■ Task prompt: Pictures in the data should be dropped; transcribe exactly the lines from the one that has "text-align: center ->" through the one that has "top: 89px ->".

■ Supplied material:
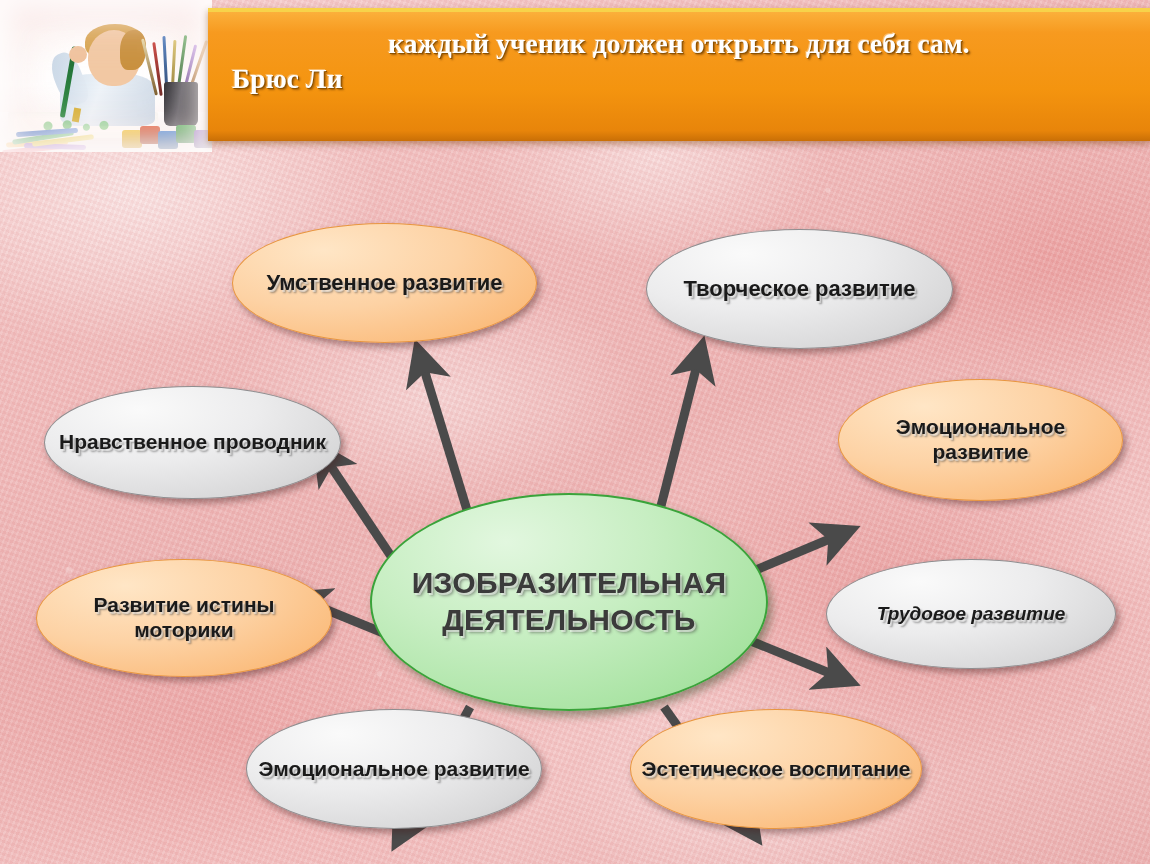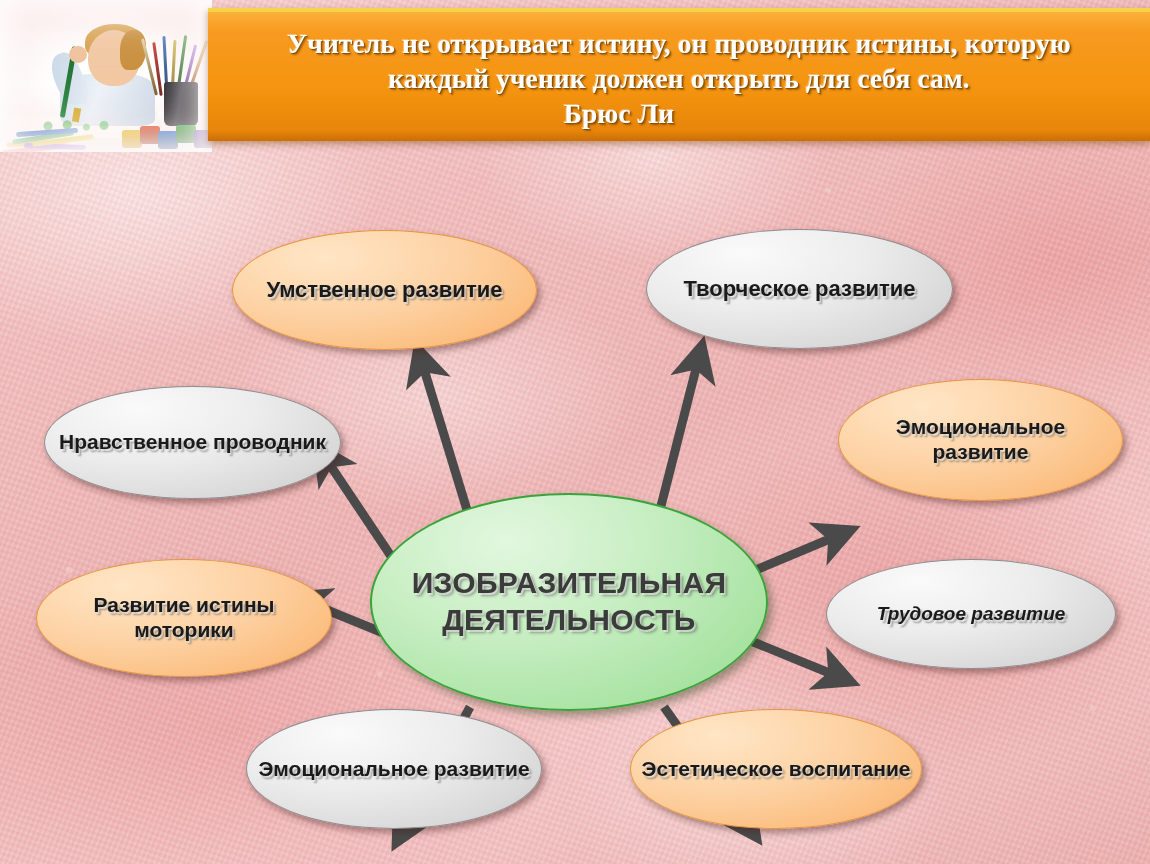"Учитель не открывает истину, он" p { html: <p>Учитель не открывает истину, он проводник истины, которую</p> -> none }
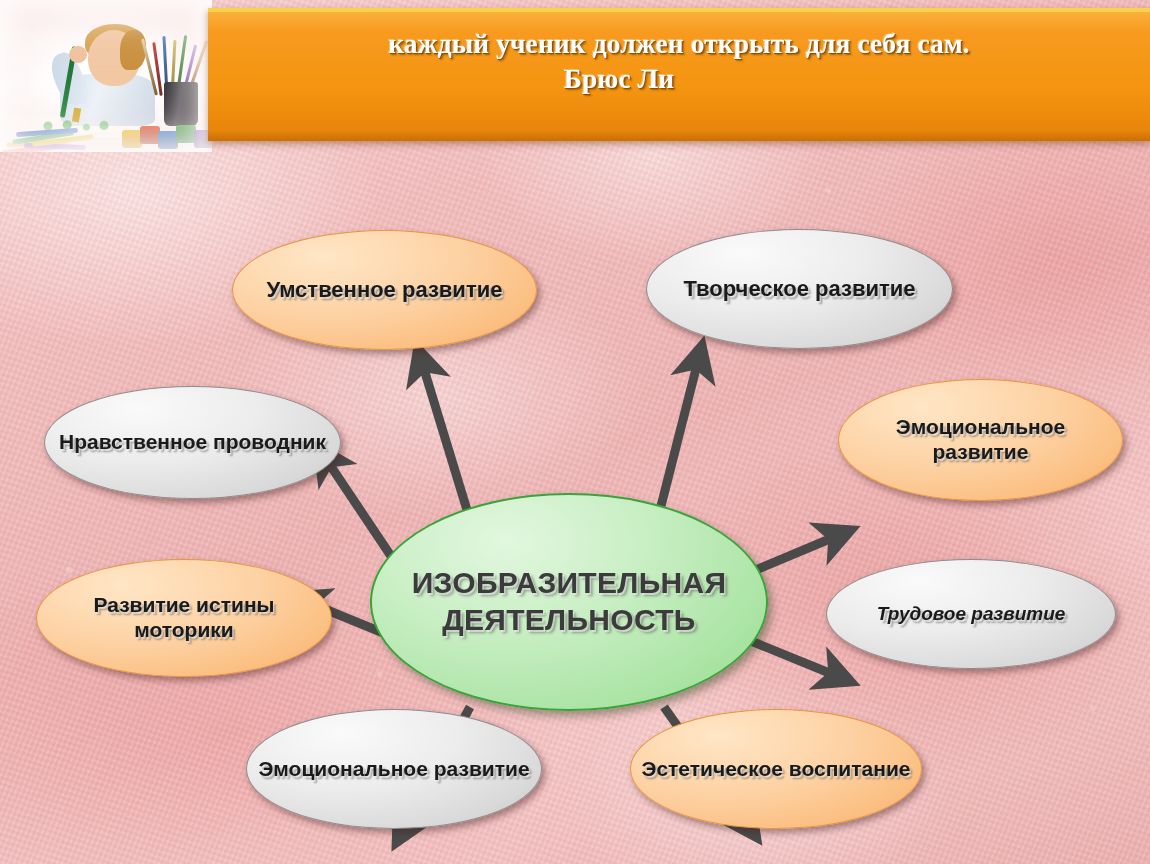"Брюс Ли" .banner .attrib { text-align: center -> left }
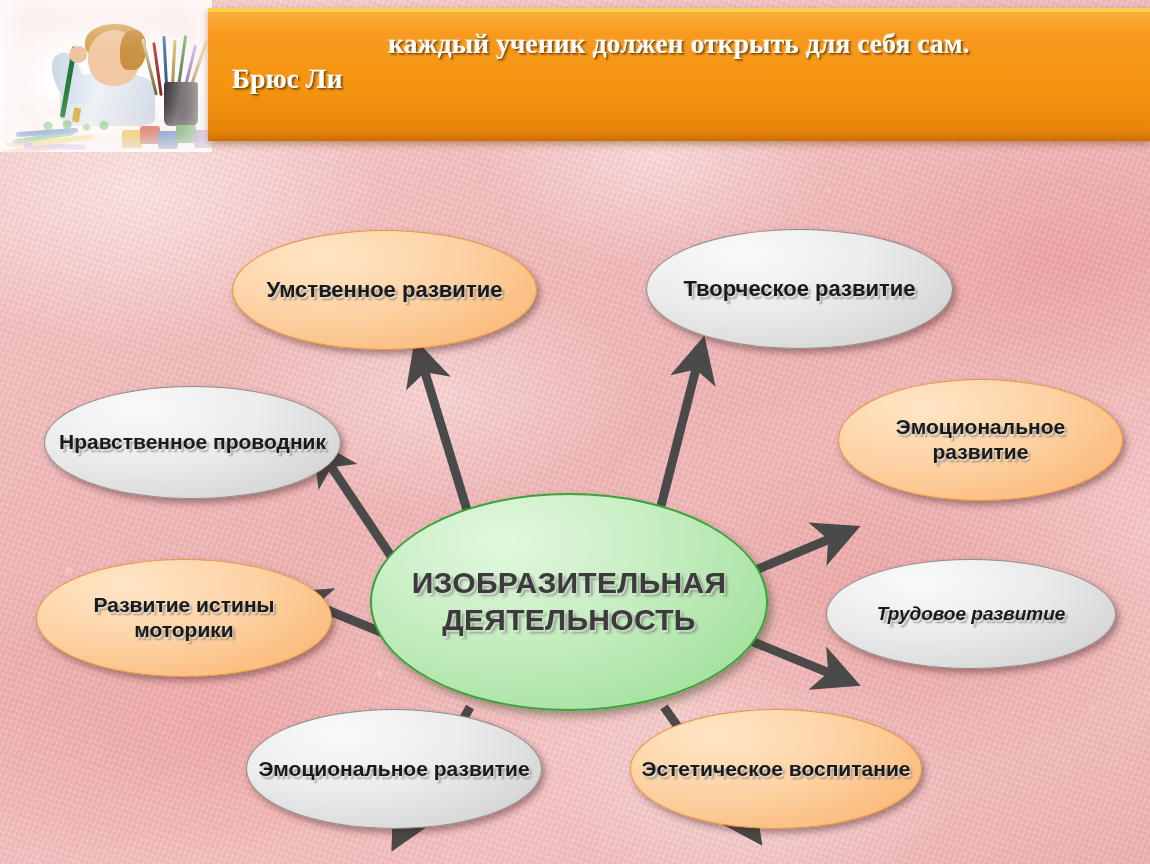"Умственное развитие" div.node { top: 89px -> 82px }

* * *

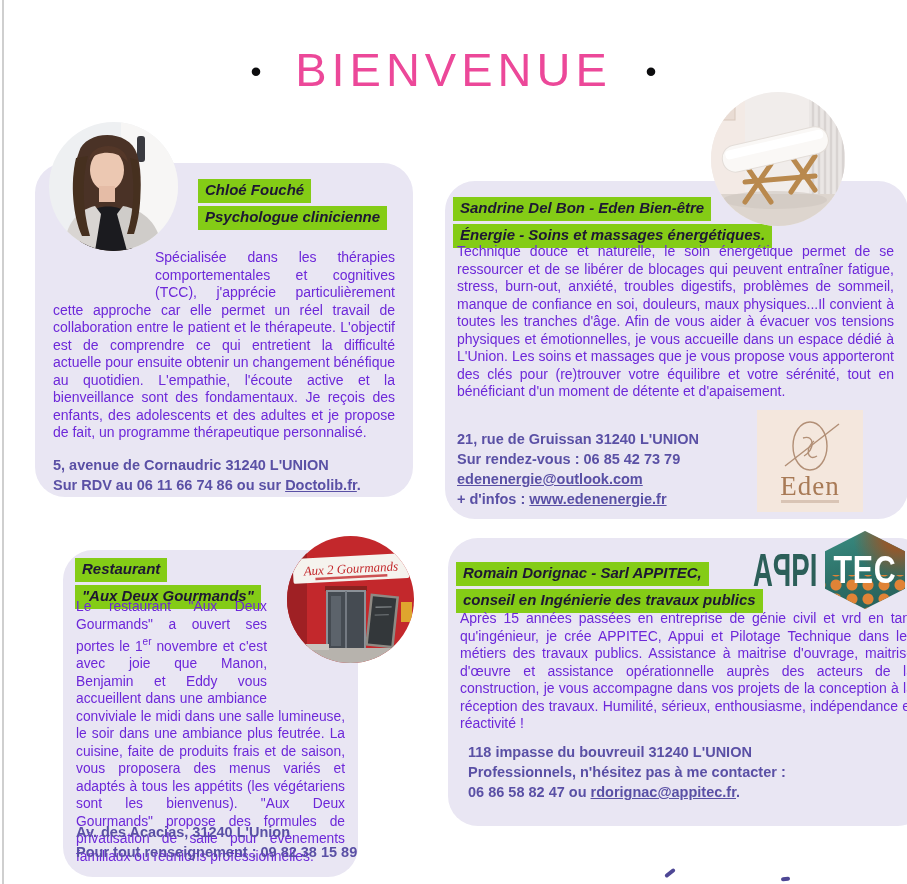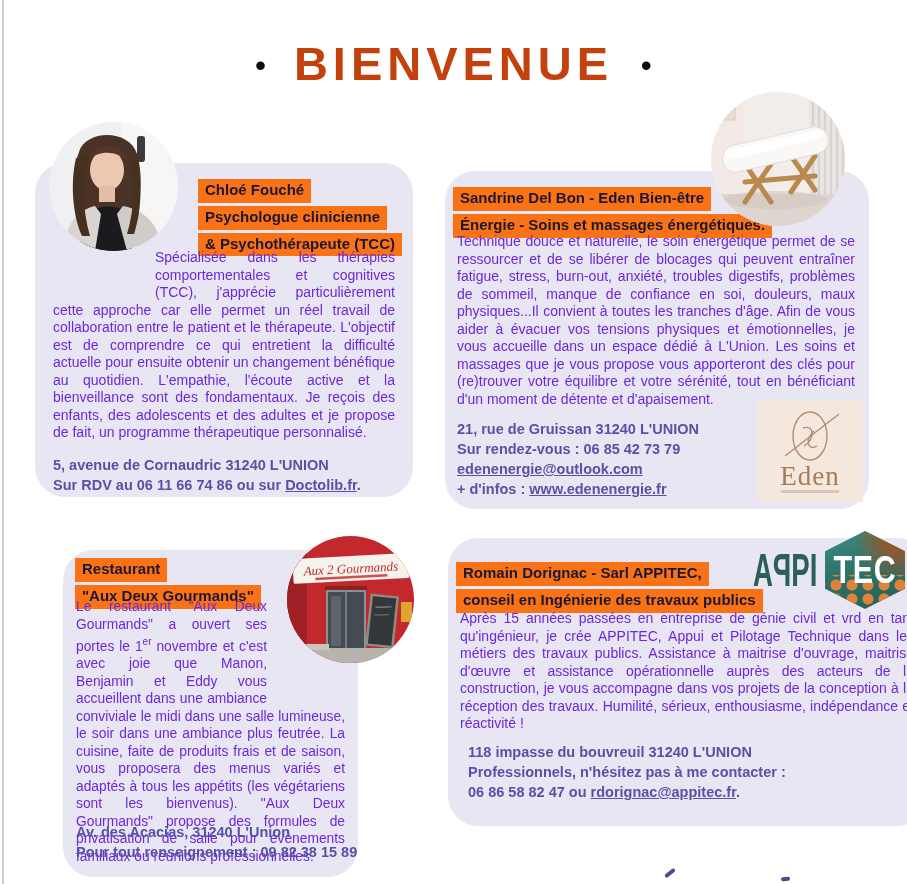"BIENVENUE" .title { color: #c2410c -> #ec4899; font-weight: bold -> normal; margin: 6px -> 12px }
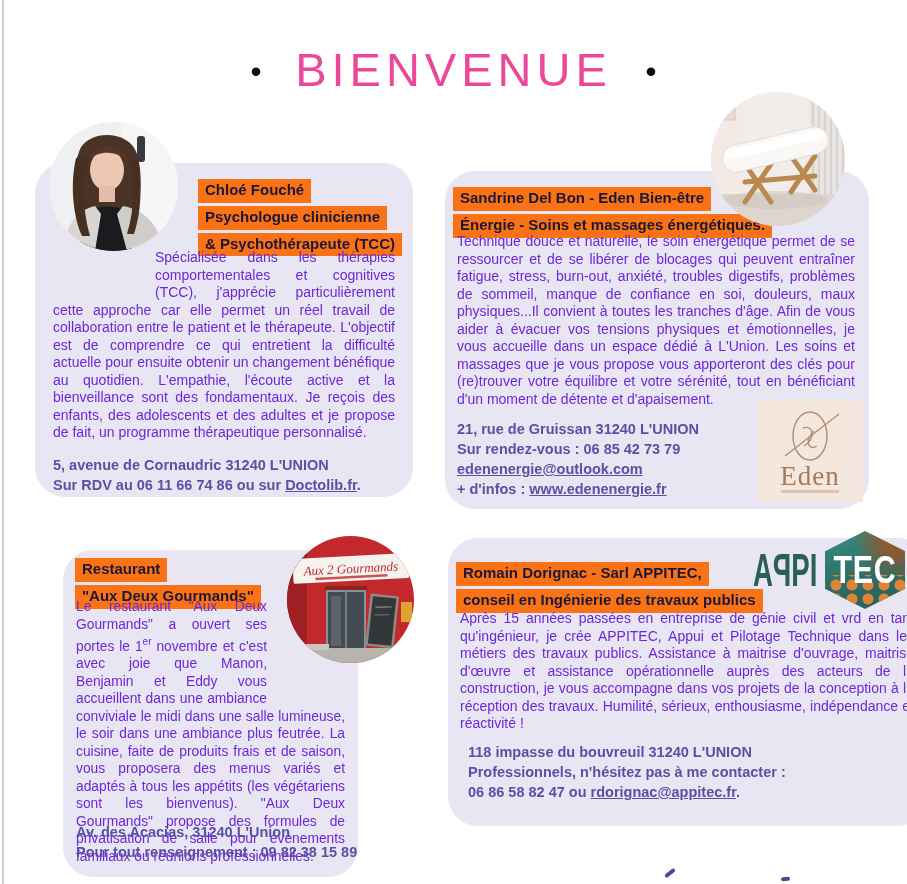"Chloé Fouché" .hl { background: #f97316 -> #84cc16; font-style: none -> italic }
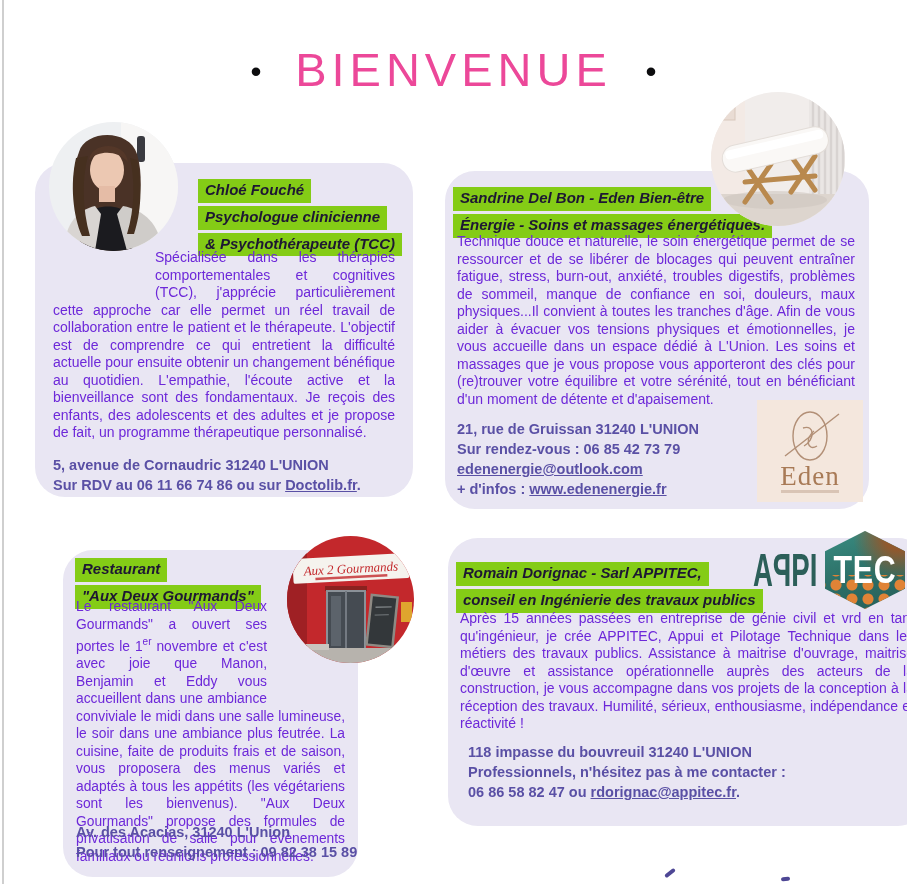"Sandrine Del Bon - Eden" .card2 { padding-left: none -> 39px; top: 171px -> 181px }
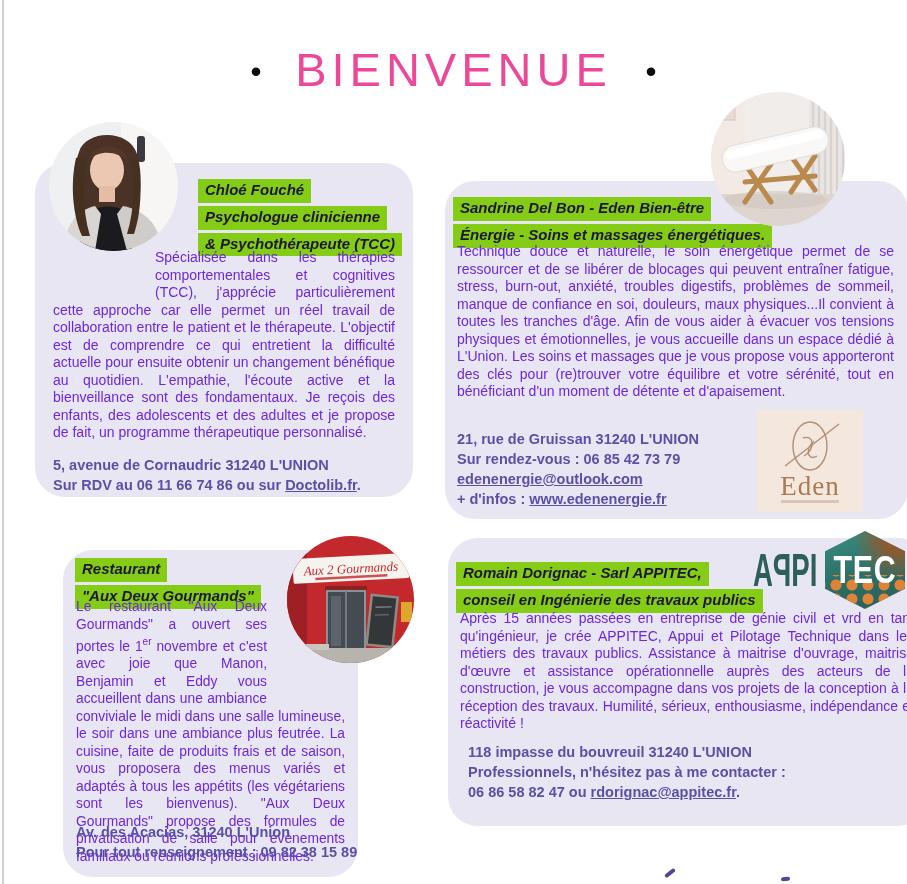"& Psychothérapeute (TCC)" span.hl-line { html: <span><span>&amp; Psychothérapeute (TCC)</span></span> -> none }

■ Answer area:
"Брюс Ли" .banner .attrib { text-align: center -> left }
"Умственное развитие" div.node { top: 89px -> 82px }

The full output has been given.